[FFmpeg-devel] frame_thread_encoder: make task indexing deterministic.

Submitted by Ronald S. Bultje on March 31, 2017, 2:20 p.m.

Details

Message ID 1490970043-57594-1-git-send-email-rsbultje@gmail.com
State New
Headers show

Commit Message

Ronald S. Bultje March 31, 2017, 2:20 p.m.
Fixes tsan warnings in fate-utvideoenc. Example warning from
utvideoenc_rgb_left:

WARNING: ThreadSanitizer: data race (pid=19929)
  Read of size 8 at 0x7d840001cf18 by main thread:
    #0 ff_thread_video_encode_frame src/libavcodec/frame_thread_encoder.c:276 (ffmpeg+0x00000136a39d)
    #1 avcodec_encode_video2 src/libavcodec/utils.c:1986 (ffmpeg+0x000000f34a18)
[..]
  Previous write of size 8 at 0x7d840001cf18 by thread T14 (mutexes: write M1348):
    #0 worker src/libavcodec/frame_thread_encoder.c:100 (ffmpeg+0x000001369964)

We prevent that by using the same mechanism as frame-mt decoding, and
assuming that we're encoding N packets in parallel (where N=n_threads),
and thus the first N calls to encode_video() won't produce a packet.
---
 libavcodec/frame_thread_encoder.c | 16 +++++++++-------
 1 file changed, 9 insertions(+), 7 deletions(-)

Comments

Michael Niedermayer April 1, 2017, 10:15 a.m.
On Fri, Mar 31, 2017 at 10:20:43AM -0400, Ronald S. Bultje wrote:
> Fixes tsan warnings in fate-utvideoenc. Example warning from
> utvideoenc_rgb_left:
> 
> WARNING: ThreadSanitizer: data race (pid=19929)
>   Read of size 8 at 0x7d840001cf18 by main thread:
>     #0 ff_thread_video_encode_frame src/libavcodec/frame_thread_encoder.c:276 (ffmpeg+0x00000136a39d)
>     #1 avcodec_encode_video2 src/libavcodec/utils.c:1986 (ffmpeg+0x000000f34a18)
> [..]
>   Previous write of size 8 at 0x7d840001cf18 by thread T14 (mutexes: write M1348):
>     #0 worker src/libavcodec/frame_thread_encoder.c:100 (ffmpeg+0x000001369964)
> 

> We prevent that by using the same mechanism as frame-mt decoding, and
> assuming that we're encoding N packets in parallel (where N=n_threads),
> and thus the first N calls to encode_video() won't produce a packet.

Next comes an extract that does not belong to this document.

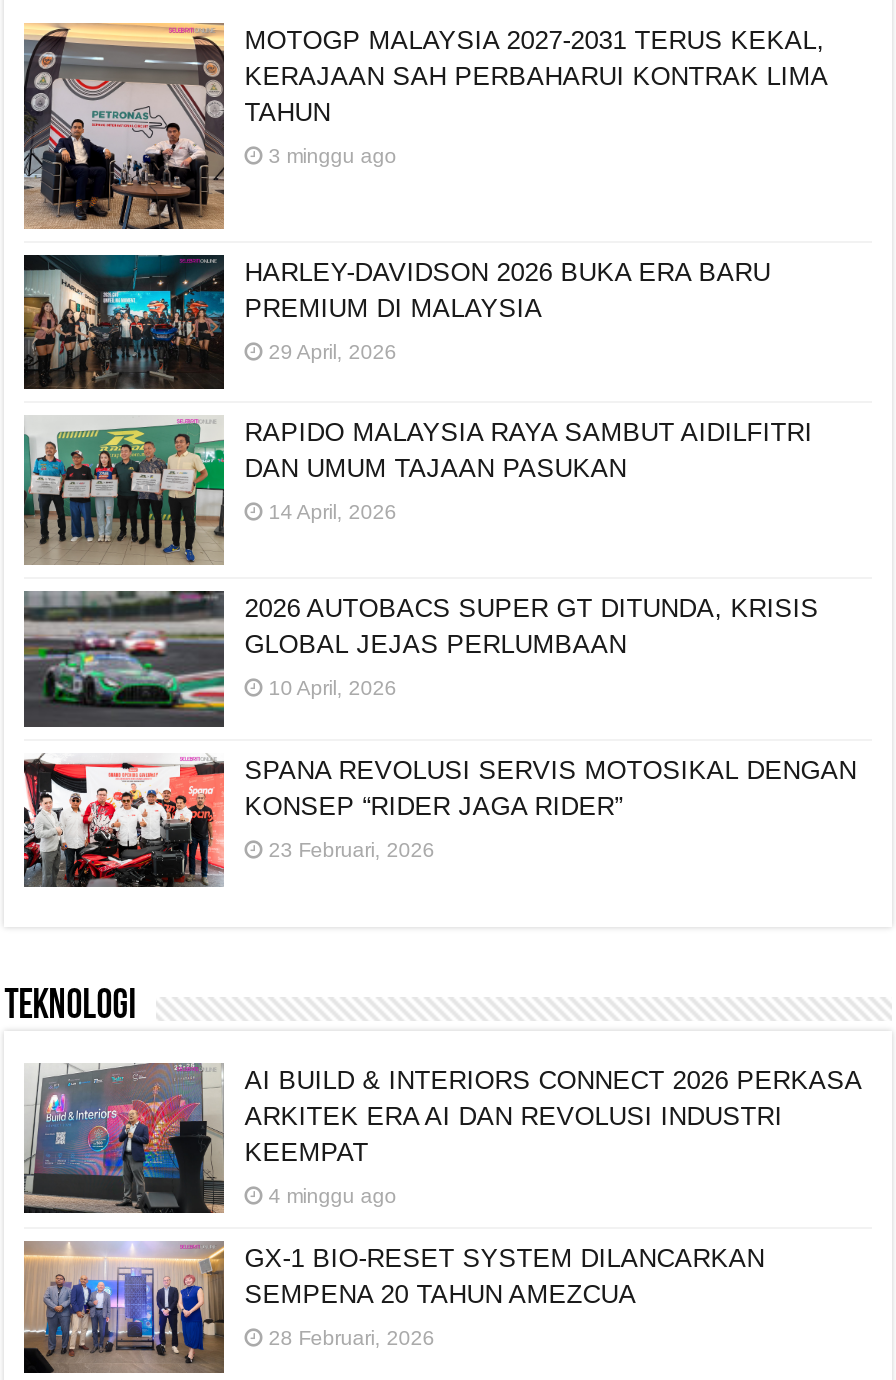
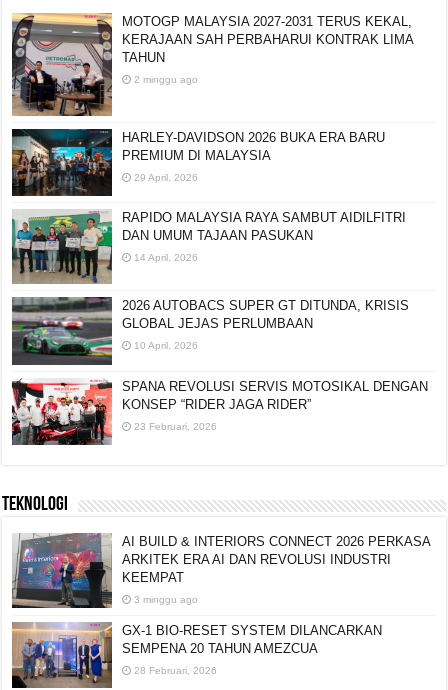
- 3 minggu ago
+ 2 minggu ago

- 4 minggu ago
+ 3 minggu ago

The whole idea behind frame_thread_encoder was that the number of
threads and the delay could be changed at runtime
ive rechecked the original commit and it said
"Compared to the decoder side, this code is able to change both the
    delay and the number of threads seamlessly during encoding. Also
    any idle thread can pick up tasks, the strict round robin in order
    limit is gone too."

Making it like frame-mt decoding doesnt sound good to me.

Though the frame_thread_encoder was/is limited by the encoding API

about the patch itself, the changes done to indexing seem not to
change anything, it makes it possible for the variables to overflow
though.

IIUC the only change your patch does is to remove the outdata check
from the quoted warning

its a while ago that i worked n this code but isnt this just "missing"
a finished_task_mutex lock over the access ?

[...]
Ronald S. Bultje April 1, 2017, 12:50 p.m.
Hi,

On Sat, Apr 1, 2017 at 6:15 AM, Michael Niedermayer <michael@niedermayer.cc>
wrote:
[.]
>
> about the patch itself, the changes done to indexing seem not to
> change anything, it makes it possible for the variables to overflow
> though.
>

That's intentional, they're both unsigned and the one is guaranteed to be
larger than the other so the difference after subtract would still be
guaranteed to be <= n_threads. So although the indices overflow, the
subtraction will always be correct.


> IIUC the only change your patch does is to remove the outdata check
> from the quoted warning
>

Yes, because if you change the delay to be fixed (and equal to n_threads),
you no longer need the check. If the difference between indices is smaller
than n_threads, you don't return a packet. If it's equal, you do return a
packet.

its a while ago that i worked n this code but isnt this just "missing"
> a finished_task_mutex lock over the access ?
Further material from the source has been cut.